REPUBLIKA.CO.ID, JAKARTA -- Direktur Eksekutif Perkumpulan untuk Pemilu dan Demokrasi (Perludem), Titi Anggraini, mengatakan pembahasan aturan larangan calon anggota legislatif (caleg) dari mantan narapidana korupsi sebaiknya tidak ditunda-tunda. Kepastian hukum atas aturan tersebut sangat diperlukan karena tahapan pendaftaran caleg sudah semakin dekat.
"Tahapan pencalonan (caleg) sudah sangat dekat. Meski pendaftaran bakal caleg oleh KPU dijadwalkan mulai 4 Juli hingga 17 Juli 2018, tetapi parpol memerlukan kepastian aturan terkait persiapan mereka dalam melengkapi segala persyaratan bakal caleg," ujar Titi kepada Republika.co.id, Selasa (17/4).

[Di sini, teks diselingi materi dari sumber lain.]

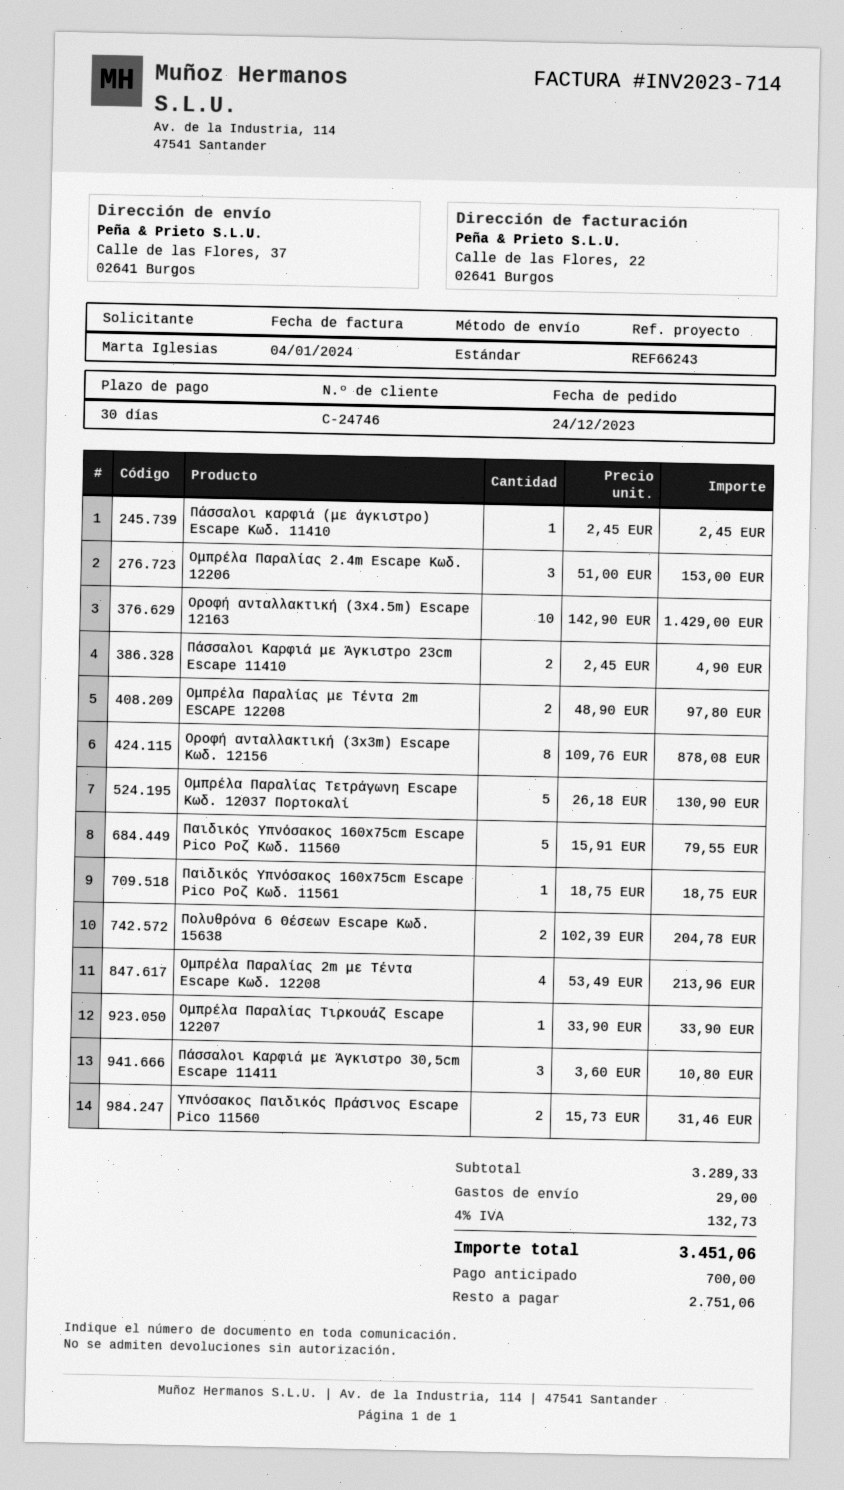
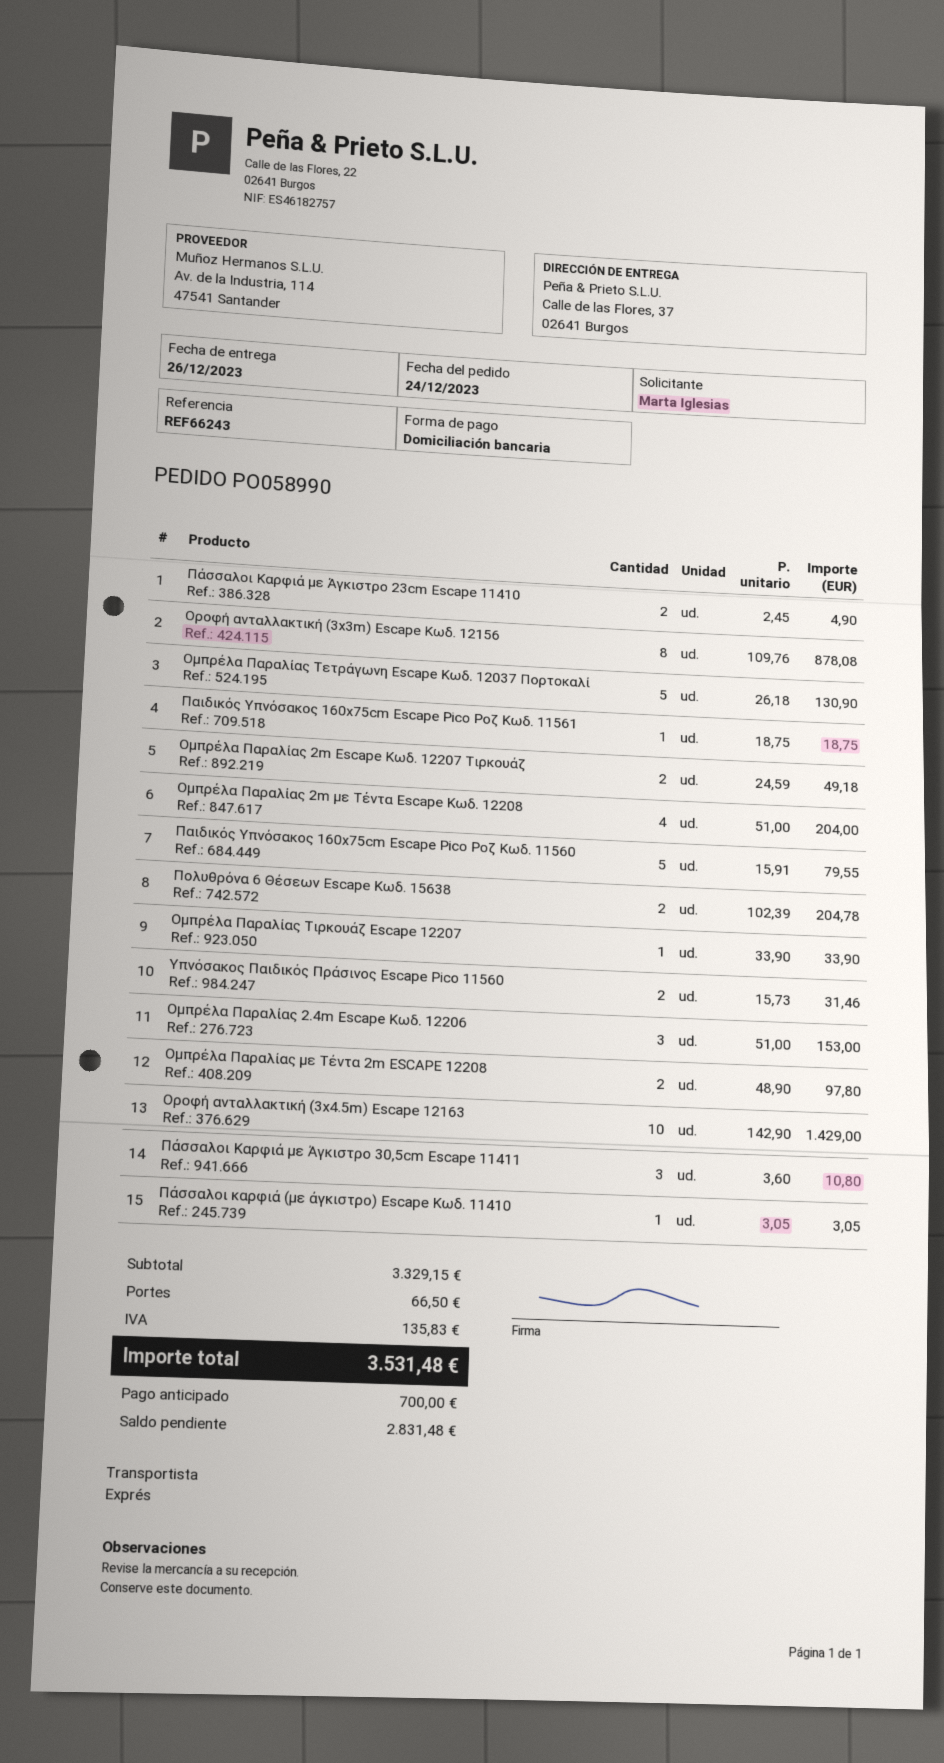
shipping method: standard -> express
Πάσσαλοι καρφιά (με άγκιστρο) Escape Κωδ. 11410: 1 x 2.45 = 2.45 -> 1 x 3.05 = 3.05
Ομπρέλα Παραλίας 2m με Τέντα Escape Κωδ. 12208: 4 x 53.49 = 213.96 -> 4 x 51.00 = 204.00
Ομπρέλα Παραλίας 2m Escape Κωδ. 12207 Τιρκουάζ: none -> 2 x 24.59 = 49.18
subtotal: 3289.33 -> 3329.15
shipping: 29.00 -> 66.50
tax: 132.73 -> 135.83
total: 3451.06 -> 3531.48
balance: 2751.06 -> 2831.48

Jika pemerintah, DPR dan penyelenggara pemilu menunda pembahasan aturan teknis pencalonan ini, Titi berpendapat hal itu mempengaruhi kesiapan parpol. Menurutnya, penundaan berpotensi membuat parpol tergesa-gesa dalam mempersiapkan kader yang akan diusung sebagai bakal caleg.
"Sempitnya waktu bisa mempengaruhi persiapan para bakal caleg dalam memenuhi berbagai berkas persyaratan yang diperlukan," tegasnya.
Sebagaimana diketahui, aturan larangan mantan narapidana kasus korupsi menjadi caleg dimasukkan dalam Peraturan KPU (PKPU) Pencalonan Anggota DPR, DPRD Provinsi dan DPRD Kabupaten/Kota. Sebelumnya, berdasarkan jadwal, Komisi II DPR, KPU, Bawaslu dan Kementerian Dalam Negeri (Kemendagri) sedianya menggelar rapat dengar pendapat untuk membahas dua PKPU, yakni PKPU Pencalonan Anggota DPR, DPRD Provinsi dan DPRD Kabupaten/Kota serta PKPU Pencalonan Capres-Cawapres pada Senin (16/4) siang.
Namun, karena perwakilan dari Kemendagri tidak hadir, maka rapat tidak dapat dimulai. Ketua Komisi II DPR, Zainuddin Amali, mengatakan rapat dengar pendapat tidak bisa berlangsung sebab tidak memenuhi keterwakilan kehadiran lembaga terkait.
Pihaknya akan kembali mencari jadwal untuk melakukan rapat dengar pendapat kembali. Komisioner KPU, Wahyu Setiawan, mengatakan pihaknya akan tetap memasukkan aturan larangan mantan narapidana korupsi menjadi calon anggota legislatif (caleg) meski tidak mendapat persetujuan DPR.
Menurut pihaknya, jika rapat konsultasi aturan tersebut tidak mencapai titik temu, maka kewenangan akan dikembalikan kepada masing-masing lembaga terkait. "Benar (aturan tetap akan dimasukkan dalam PKPU). Perlu diketahui bahwa forum tertinggi di KPU itu kan pengambilan keputusan tetap ada di pleno. Sehingga, suara kelembagaan lah yang paling tinggi," ujar Wahyu.
Dia melanjutkan, sebaiknya proses rapat dengar pendapat tidak dianggap sebagai tempat mencari kesepakatan. Sebab, rapat dengar pendapat sifatnya tidak mengikat. Dalam rapat konsultasi tersebut, semua pihak termasuk tetap harus menghormati masing-masing lembaga.
"KPU kan juga diberi kewenangan oleh undang-undang untuk membuat PKPU. Jadi kalau pertanyaannya bagaimana jika dalam rapat konsultasi tidak mencapai titik temu ? Ya kita akan kembali kepada tugas masing-masing (lembaga)," jelas Wahyu.